Work request » Output each of the entries exactly, skipping every picture they contain.

Study material »
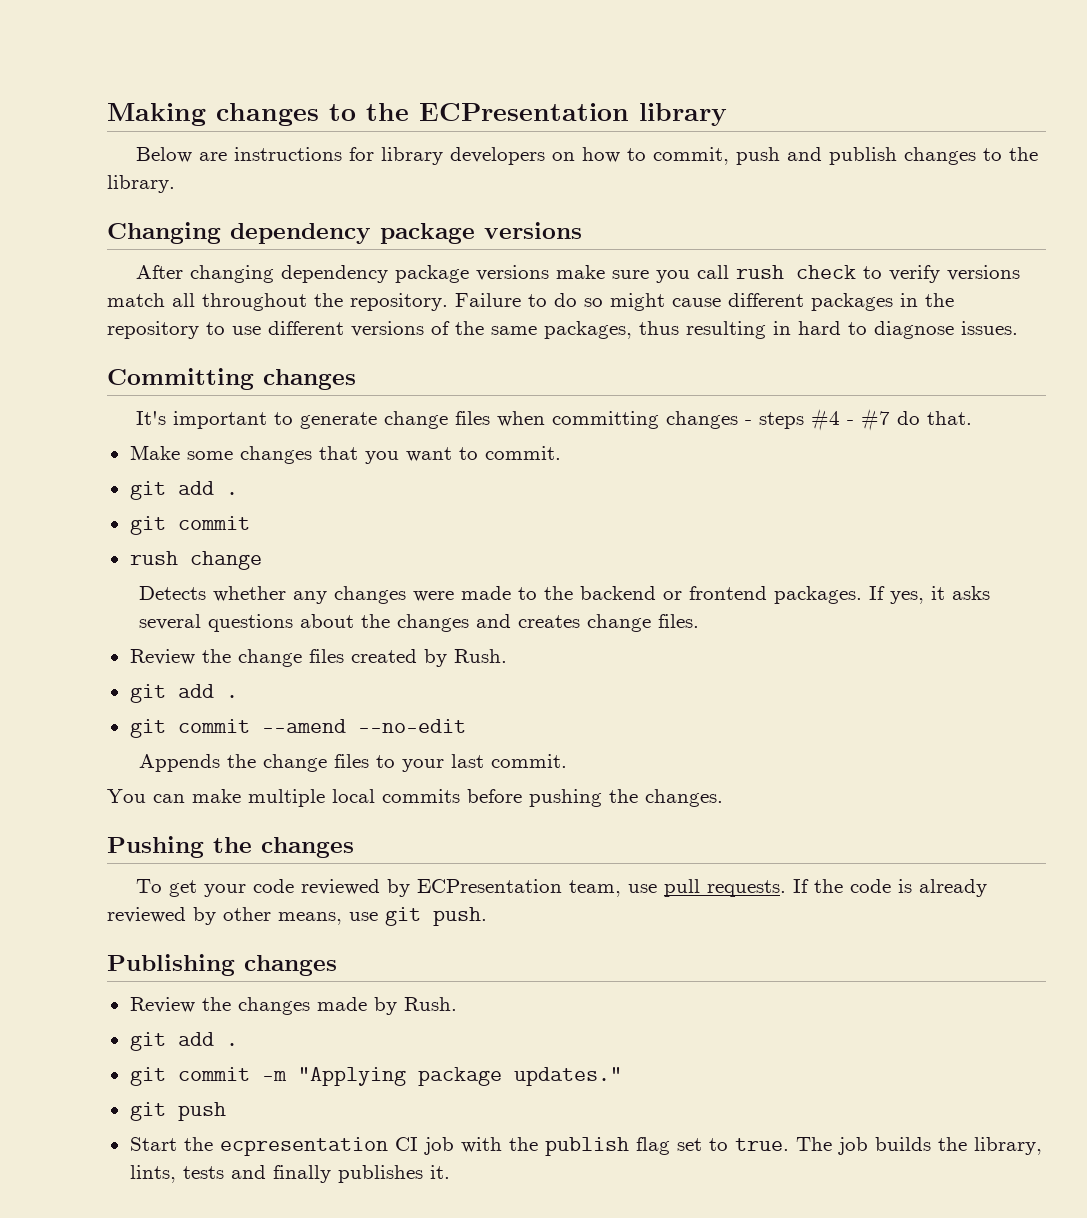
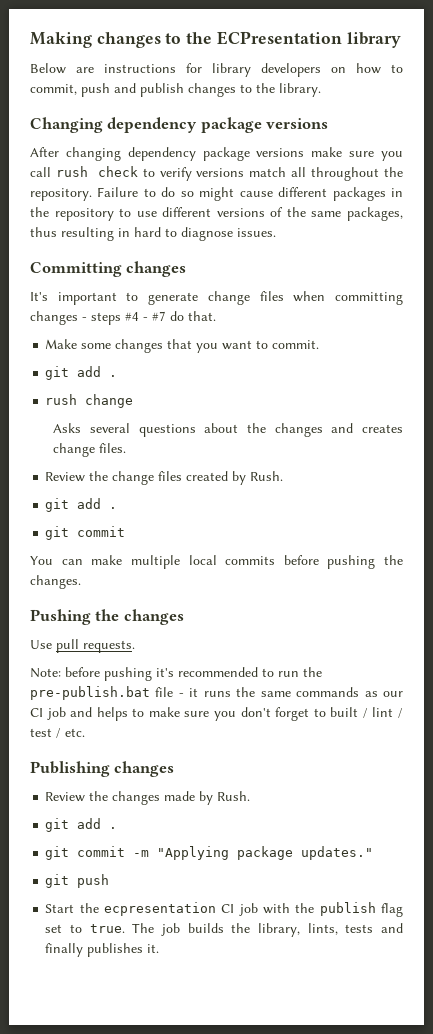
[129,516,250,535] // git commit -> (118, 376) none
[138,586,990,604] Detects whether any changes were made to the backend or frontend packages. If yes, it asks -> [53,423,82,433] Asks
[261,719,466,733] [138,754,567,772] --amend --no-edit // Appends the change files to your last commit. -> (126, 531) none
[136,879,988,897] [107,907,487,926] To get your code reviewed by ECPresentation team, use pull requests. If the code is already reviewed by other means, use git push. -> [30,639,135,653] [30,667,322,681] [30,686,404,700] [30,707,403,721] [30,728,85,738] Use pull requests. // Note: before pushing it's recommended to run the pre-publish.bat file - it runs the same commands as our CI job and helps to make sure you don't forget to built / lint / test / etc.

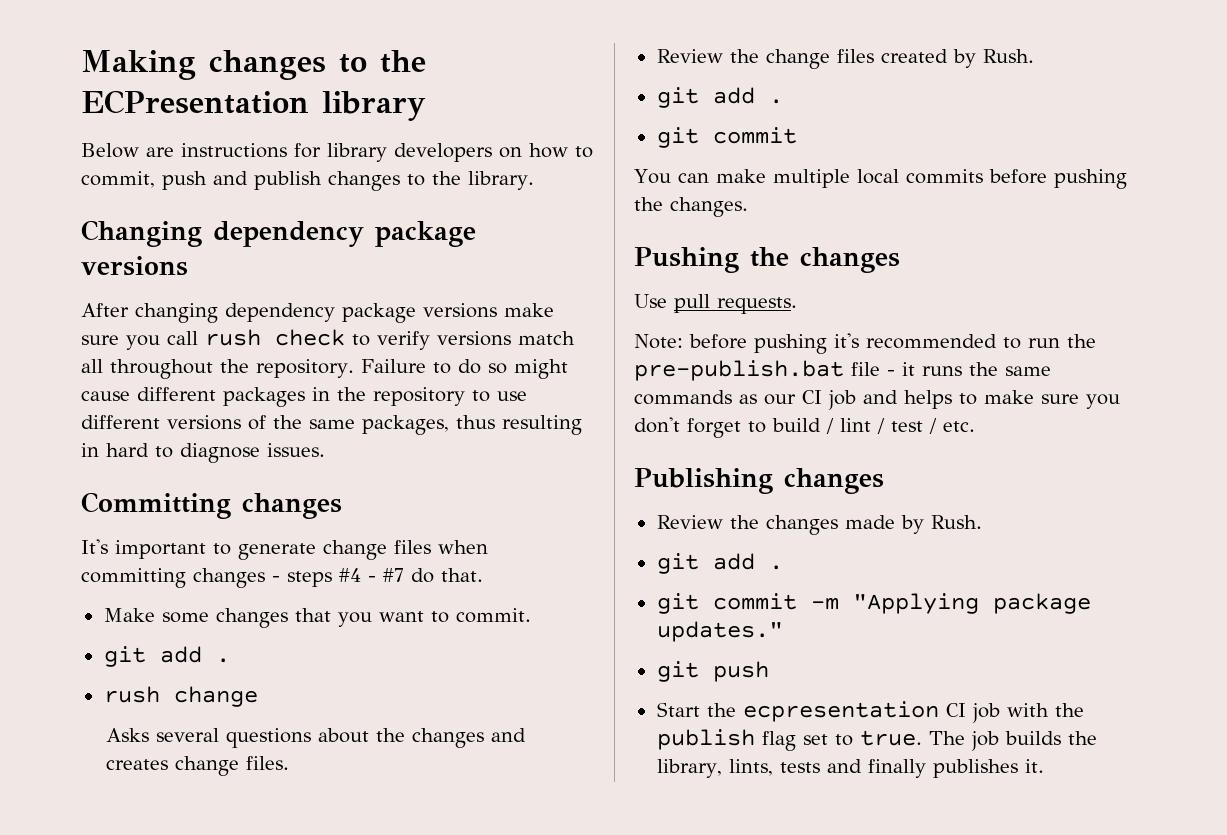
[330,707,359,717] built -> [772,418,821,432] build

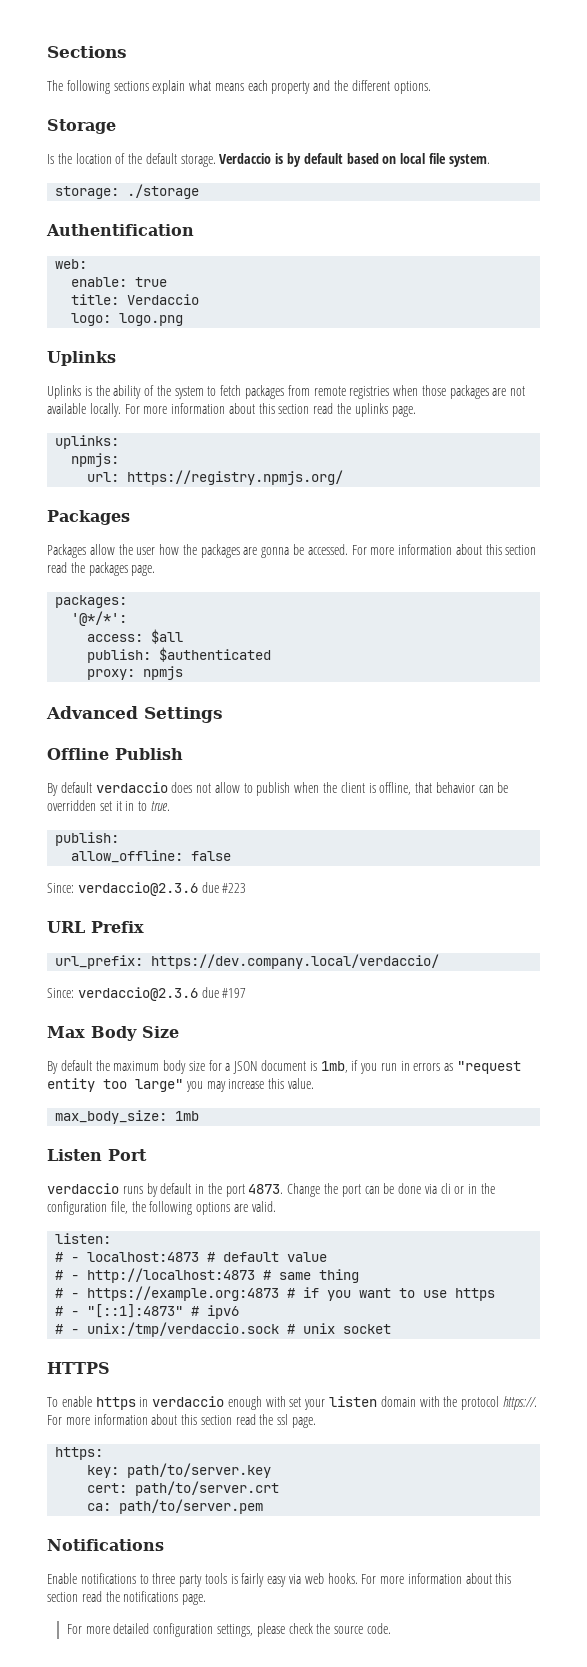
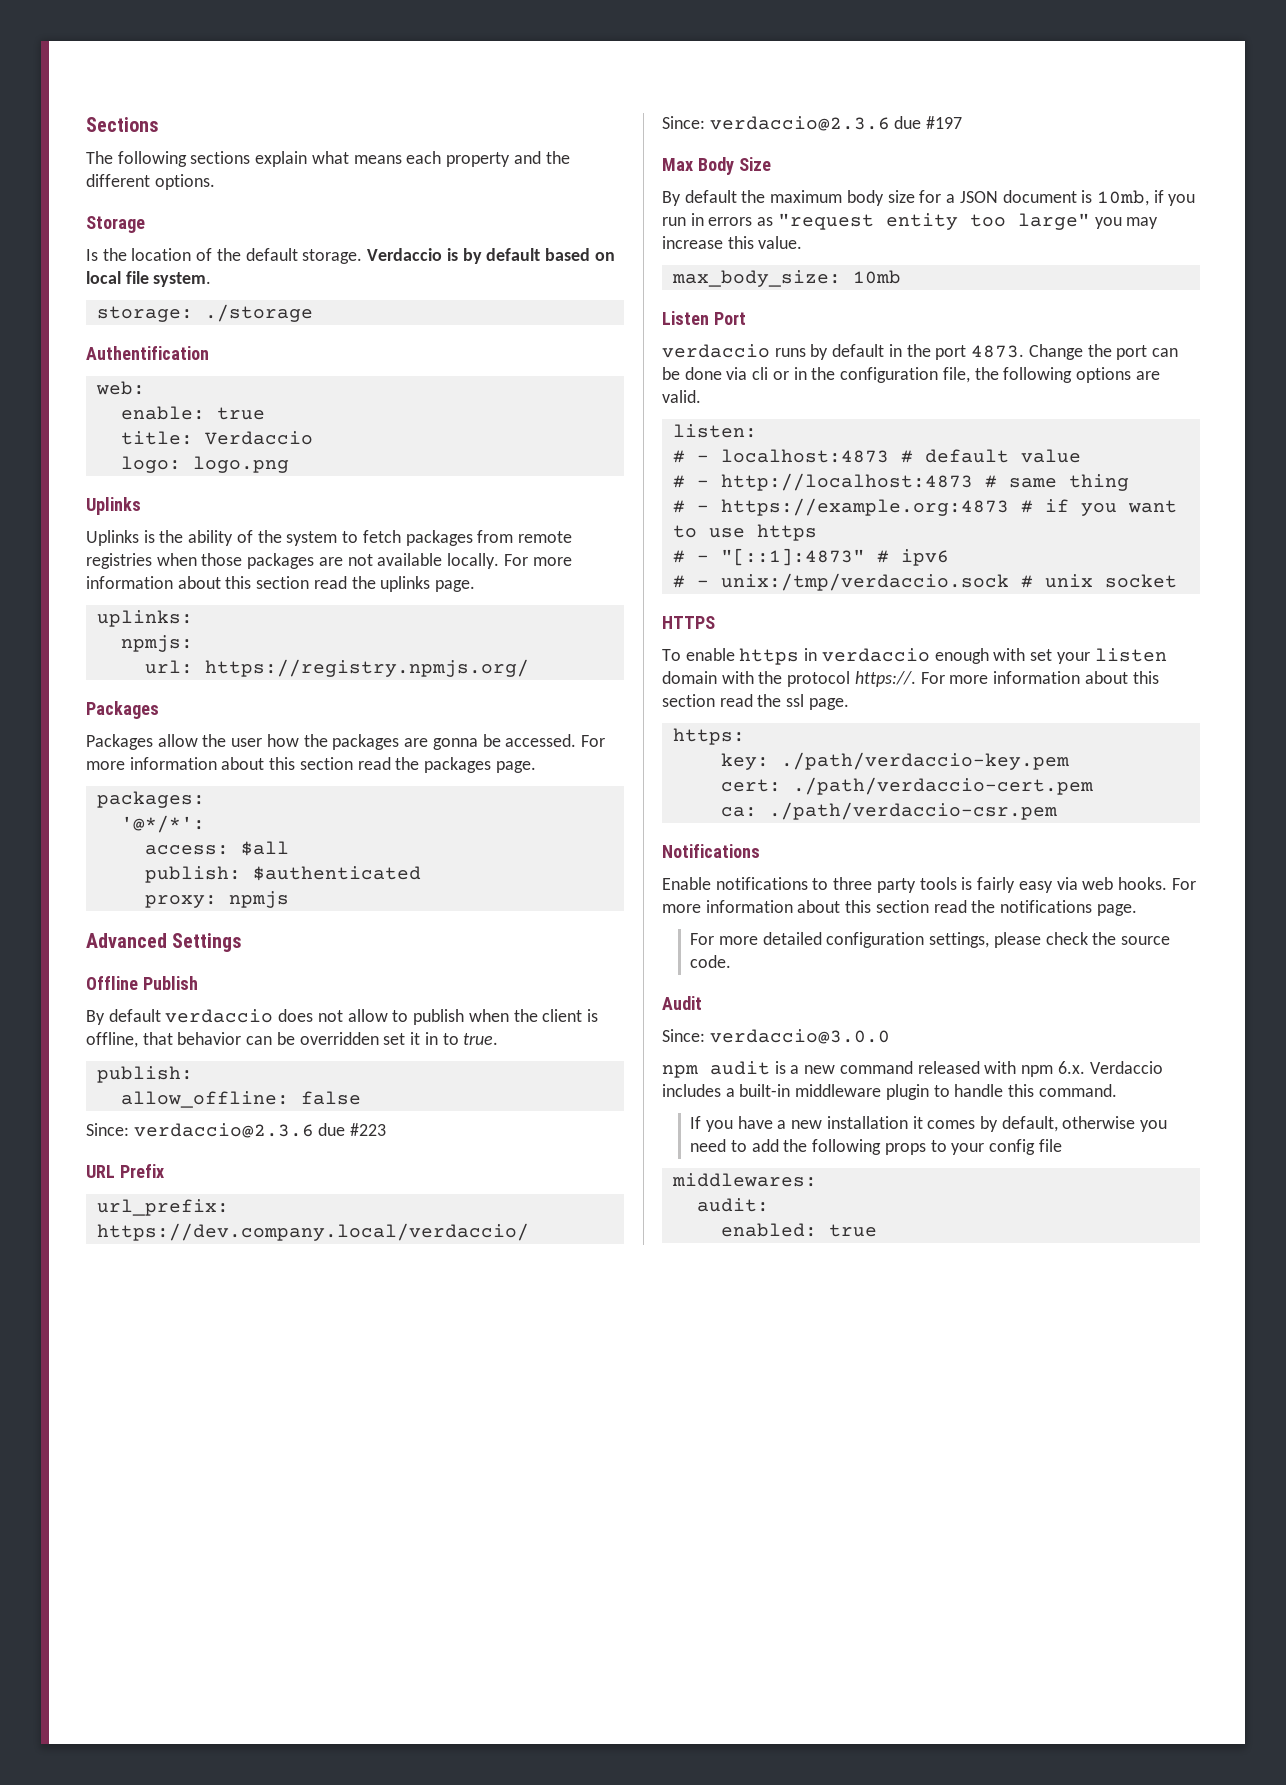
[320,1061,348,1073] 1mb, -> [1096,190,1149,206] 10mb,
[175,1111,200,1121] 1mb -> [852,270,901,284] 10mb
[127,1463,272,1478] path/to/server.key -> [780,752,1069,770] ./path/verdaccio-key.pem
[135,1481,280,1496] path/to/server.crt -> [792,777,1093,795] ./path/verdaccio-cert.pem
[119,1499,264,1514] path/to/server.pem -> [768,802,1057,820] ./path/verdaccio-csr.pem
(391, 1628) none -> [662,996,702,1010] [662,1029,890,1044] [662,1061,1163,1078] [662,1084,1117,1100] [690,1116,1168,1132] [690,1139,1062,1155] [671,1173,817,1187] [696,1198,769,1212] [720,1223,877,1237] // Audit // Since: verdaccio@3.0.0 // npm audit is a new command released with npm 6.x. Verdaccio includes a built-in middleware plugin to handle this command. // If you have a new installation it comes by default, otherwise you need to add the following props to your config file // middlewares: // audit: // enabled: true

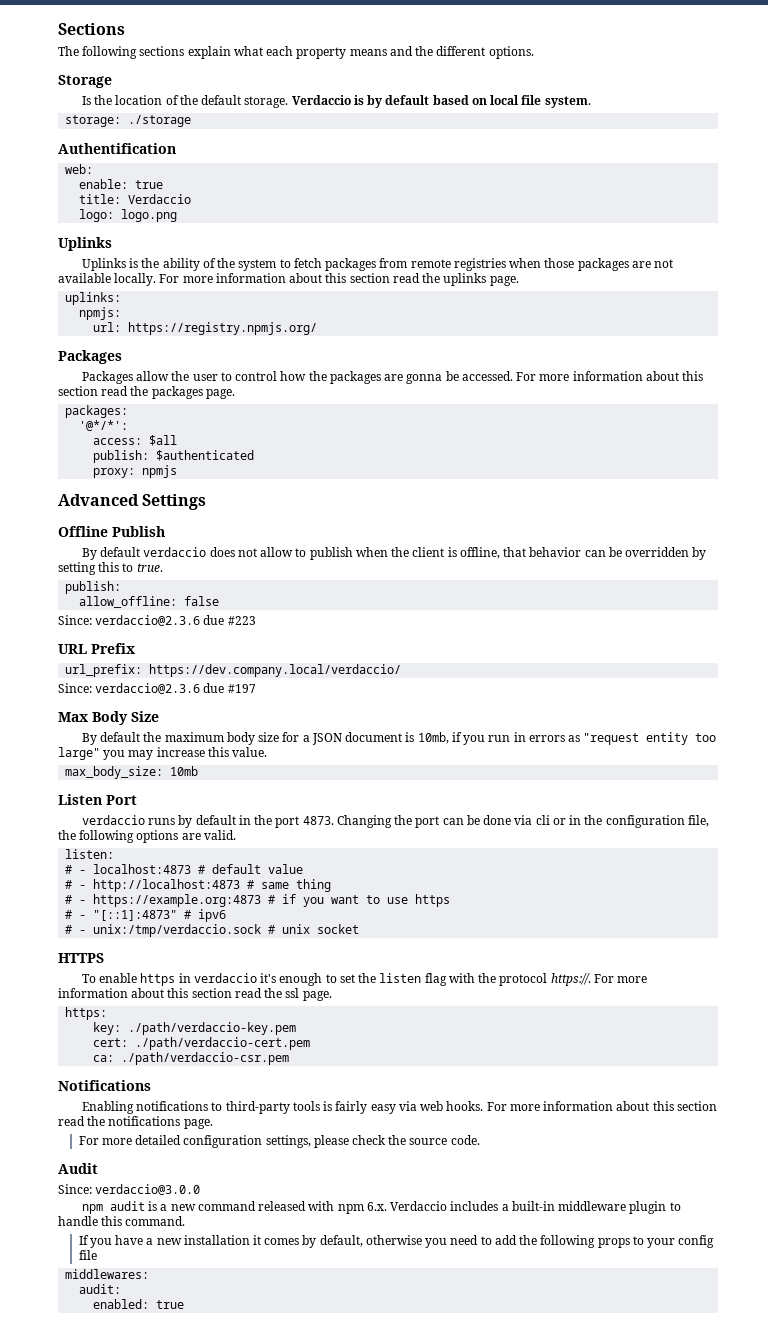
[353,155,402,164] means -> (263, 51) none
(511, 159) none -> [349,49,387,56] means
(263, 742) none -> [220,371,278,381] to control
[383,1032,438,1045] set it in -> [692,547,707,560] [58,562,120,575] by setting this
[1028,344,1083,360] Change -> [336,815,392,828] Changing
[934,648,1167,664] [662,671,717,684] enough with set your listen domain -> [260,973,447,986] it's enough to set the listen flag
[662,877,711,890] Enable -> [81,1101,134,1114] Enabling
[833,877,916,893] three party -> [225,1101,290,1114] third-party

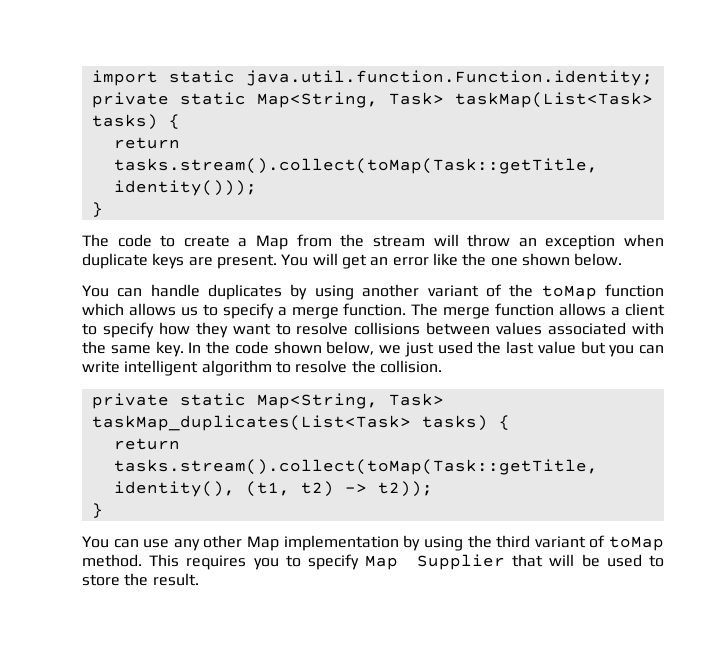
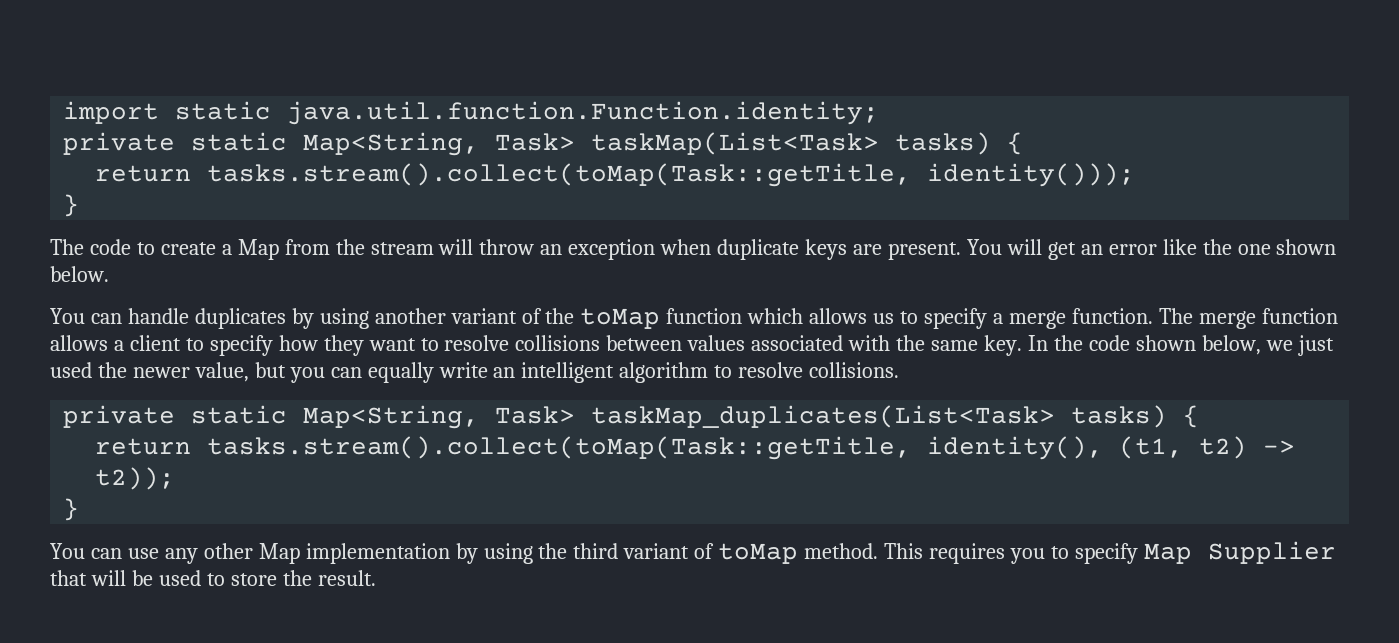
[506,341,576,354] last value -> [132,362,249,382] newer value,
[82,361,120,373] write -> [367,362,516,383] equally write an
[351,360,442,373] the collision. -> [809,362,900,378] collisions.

Solution to this problem »
[129,516,250,535] // git commit -> (118, 376) none
[138,586,990,604] Detects whether any changes were made to the backend or frontend packages. If yes, it asks -> [53,423,82,433] Asks
[261,719,466,733] [138,754,567,772] --amend --no-edit // Appends the change files to your last commit. -> (126, 531) none
[136,879,988,897] [107,907,487,926] To get your code reviewed by ECPresentation team, use pull requests. If the code is already reviewed by other means, use git push. -> [30,639,135,653] [30,667,322,681] [30,686,404,700] [30,707,403,721] [30,728,85,738] Use pull requests. // Note: before pushing it's recommended to run the pre-publish.bat file - it runs the same commands as our CI job and helps to make sure you don't forget to built / lint / test / etc.

[330,707,359,717] built -> [772,418,821,432] build

[320,1061,348,1073] 1mb, -> [1096,190,1149,206] 10mb,
[175,1111,200,1121] 1mb -> [852,270,901,284] 10mb
[127,1463,272,1478] path/to/server.key -> [780,752,1069,770] ./path/verdaccio-key.pem
[135,1481,280,1496] path/to/server.crt -> [792,777,1093,795] ./path/verdaccio-cert.pem
[119,1499,264,1514] path/to/server.pem -> [768,802,1057,820] ./path/verdaccio-csr.pem
(391, 1628) none -> [662,996,702,1010] [662,1029,890,1044] [662,1061,1163,1078] [662,1084,1117,1100] [690,1116,1168,1132] [690,1139,1062,1155] [671,1173,817,1187] [696,1198,769,1212] [720,1223,877,1237] // Audit // Since: verdaccio@3.0.0 // npm audit is a new command released with npm 6.x. Verdaccio includes a built-in middleware plugin to handle this command. // If you have a new installation it comes by default, otherwise you need to add the following props to your config file // middlewares: // audit: // enabled: true

[353,155,402,164] means -> (263, 51) none
(511, 159) none -> [349,49,387,56] means
(263, 742) none -> [220,371,278,381] to control
[383,1032,438,1045] set it in -> [692,547,707,560] [58,562,120,575] by setting this
[1028,344,1083,360] Change -> [336,815,392,828] Changing
[934,648,1167,664] [662,671,717,684] enough with set your listen domain -> [260,973,447,986] it's enough to set the listen flag
[662,877,711,890] Enable -> [81,1101,134,1114] Enabling
[833,877,916,893] three party -> [225,1101,290,1114] third-party

[506,341,576,354] last value -> [132,362,249,382] newer value,
[82,361,120,373] write -> [367,362,516,383] equally write an
[351,360,442,373] the collision. -> [809,362,900,378] collisions.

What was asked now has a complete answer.